She explained the route to me. Between Arginonta and Massouri, a turn-off to the left just before the hairpin bend. Park at the end of the gravel track by the climbers’ mopeds. Follow the track — or the other climbers — up the mountainside, eight or ten minutes’ walk to the lower part of the face, I’ll see her and her climbing partner on a broad ledge five or six metres above the ground, the natural footholds in the mountain will lead me up there.

Twenty minutes later I stood on a track on a barren mountainside with a couple of thyme plants the only vegetation, wiped the sweat from my brow and looked up at a limestone rock face about a hundred metres wide and some forty to fifty metres high that cut diagonally across the hillside like a wall. Spread out along the base of the wall I saw at least twenty ropes that ran between the anchors on the ground and the climbers on the wall. This was a type of sport climbing that, put simply, goes something like this: before the team of two starts out, the one who’s climbing first attaches one end of the rope to his harness, which also holds the number of carabiners he’s going to need on the route, often around a dozen. At intervals across the route metal bolts have been fastened to the rock face. When the climber reaches one of these he fastens a carabiner to the bolt and then fastens the rope to the carabiner. The second member of the team, the anchor on the ground, has a rope lock fastened to his climbing harness and the rope runs through this rope lock, in much the same way as the seat belt in a car runs between rollers. The anchor carefully pays out the rope as the climber ascends, the way you have to pull out a car safety belt slowly so that it doesn’t lock. Should the climber fall, the rope is pulled so swiftly that the lock clamps over the rope, unless the anchor has disengaged it completely. So if the climber falls, then he won’t fall much beyond the last carabiner to which he fastened the rope and be stopped there by the lock and the body weight of the anchor. In other words, the most common form of sport climbing is relatively free from danger, by comparison with, for example, free soloing, which involves climbing without ropes or any other form of security. Unlike the sport climber, the free solo climber has a life expectation shorter than that of a heroin addict, which is incidentally a fairly apt comparison. All the same, as I stood there, I felt myself shaking. Because nothing is completely safe, and sooner or later whatever can go wrong will go wrong. Some people think that’s a joke along the lines of Murphy’s Law, but it isn’t. It’s a matter of simple mathematics and logic. Absolutely everything that can happen according to physical law will, sooner or later, happen. It’s just a question of when.
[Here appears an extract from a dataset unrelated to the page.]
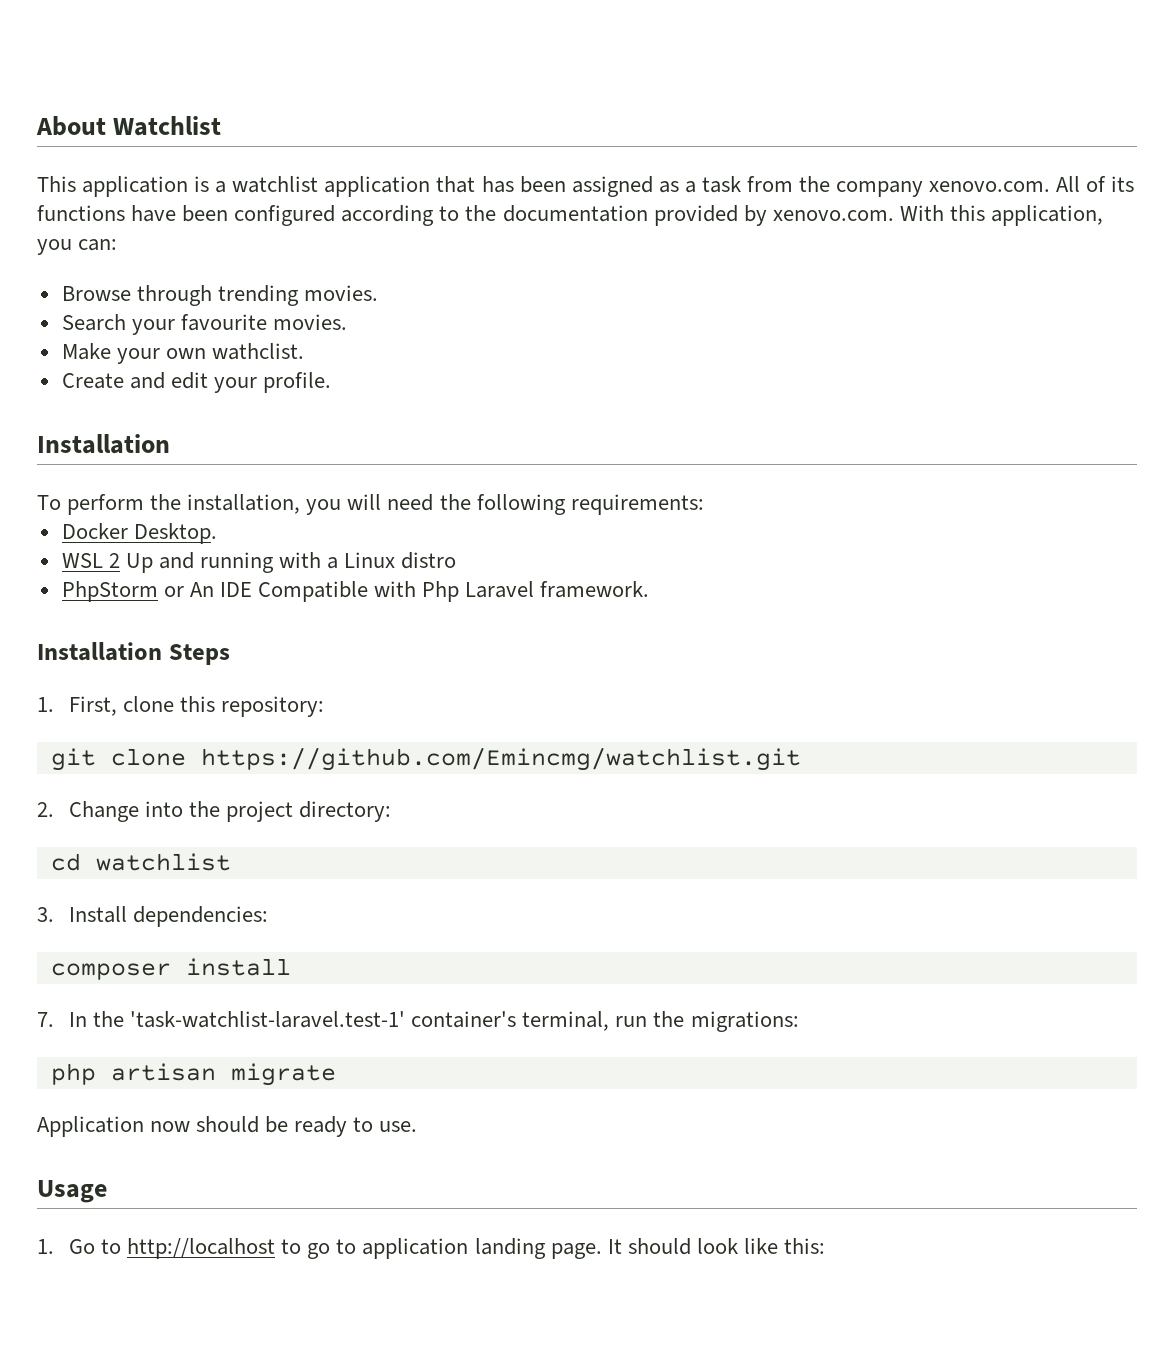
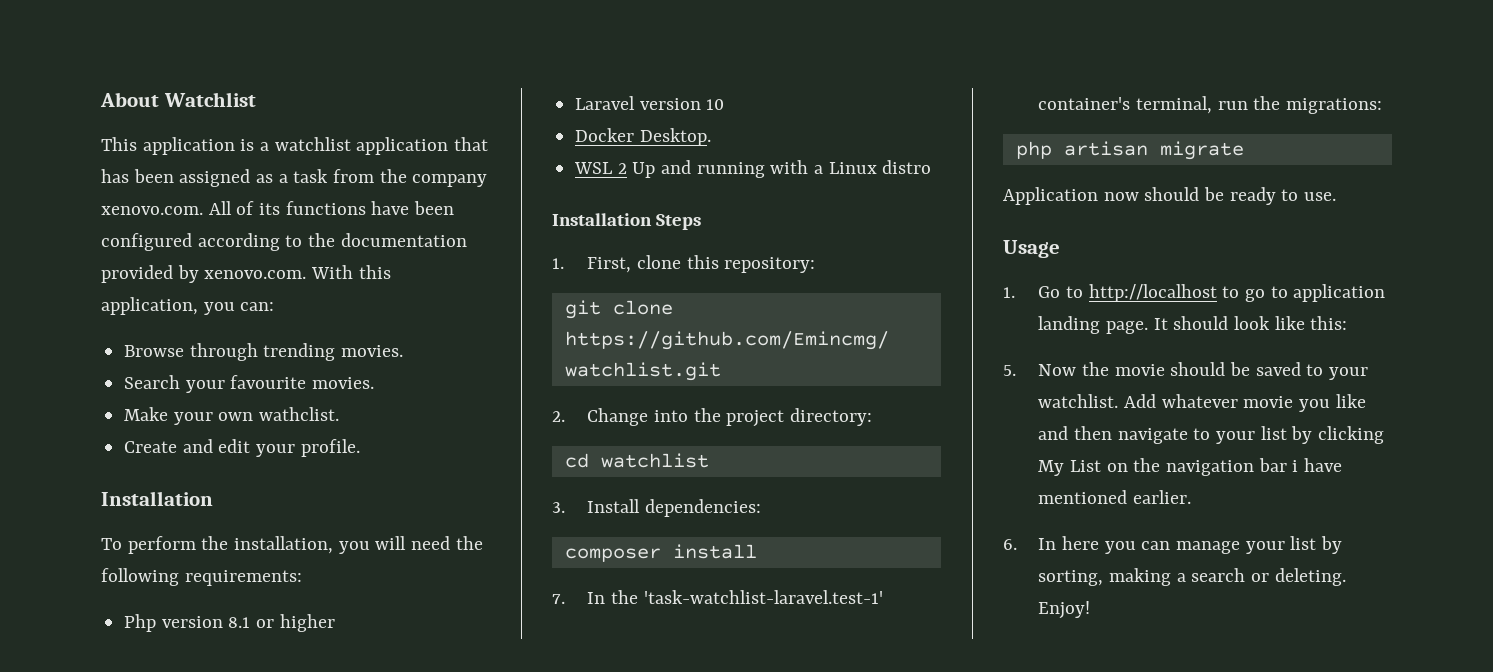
+ Php version 8.1 or higher
+ Laravel version 10
- PhpStorm or An IDE Compatible with Php Laravel framework.
+ 5. Now the movie should be saved to your watchlist. Add whatever movie you like and then navigate to your list by clicking My List on the navigation bar i have mentioned earlier.
+ 6. In here you can manage your list by sorting, making a search or deleting. Enjoy!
I walked the last few metres up to the wall and located the ledge where a woman stood holding a rope that ran up the wall to a climber ten metres above her. I scrambled up to her using hands and feet.

‘Victoria Hässel?’ I asked, panting.

‘Welcome aboard,’ she answered without taking her eyes off the climber.

‘Thanks for giving me a moment of your time.’ I held on tight to a deep crack in the wall, leaned out cautiously and peered down. Only six metres and yet I felt the pull.

‘Afraid of heights?’ asked Victoria Hässel, still without having looked at me as far as I could tell.

‘Isn’t everybody?’ I asked.

‘Some more than others.’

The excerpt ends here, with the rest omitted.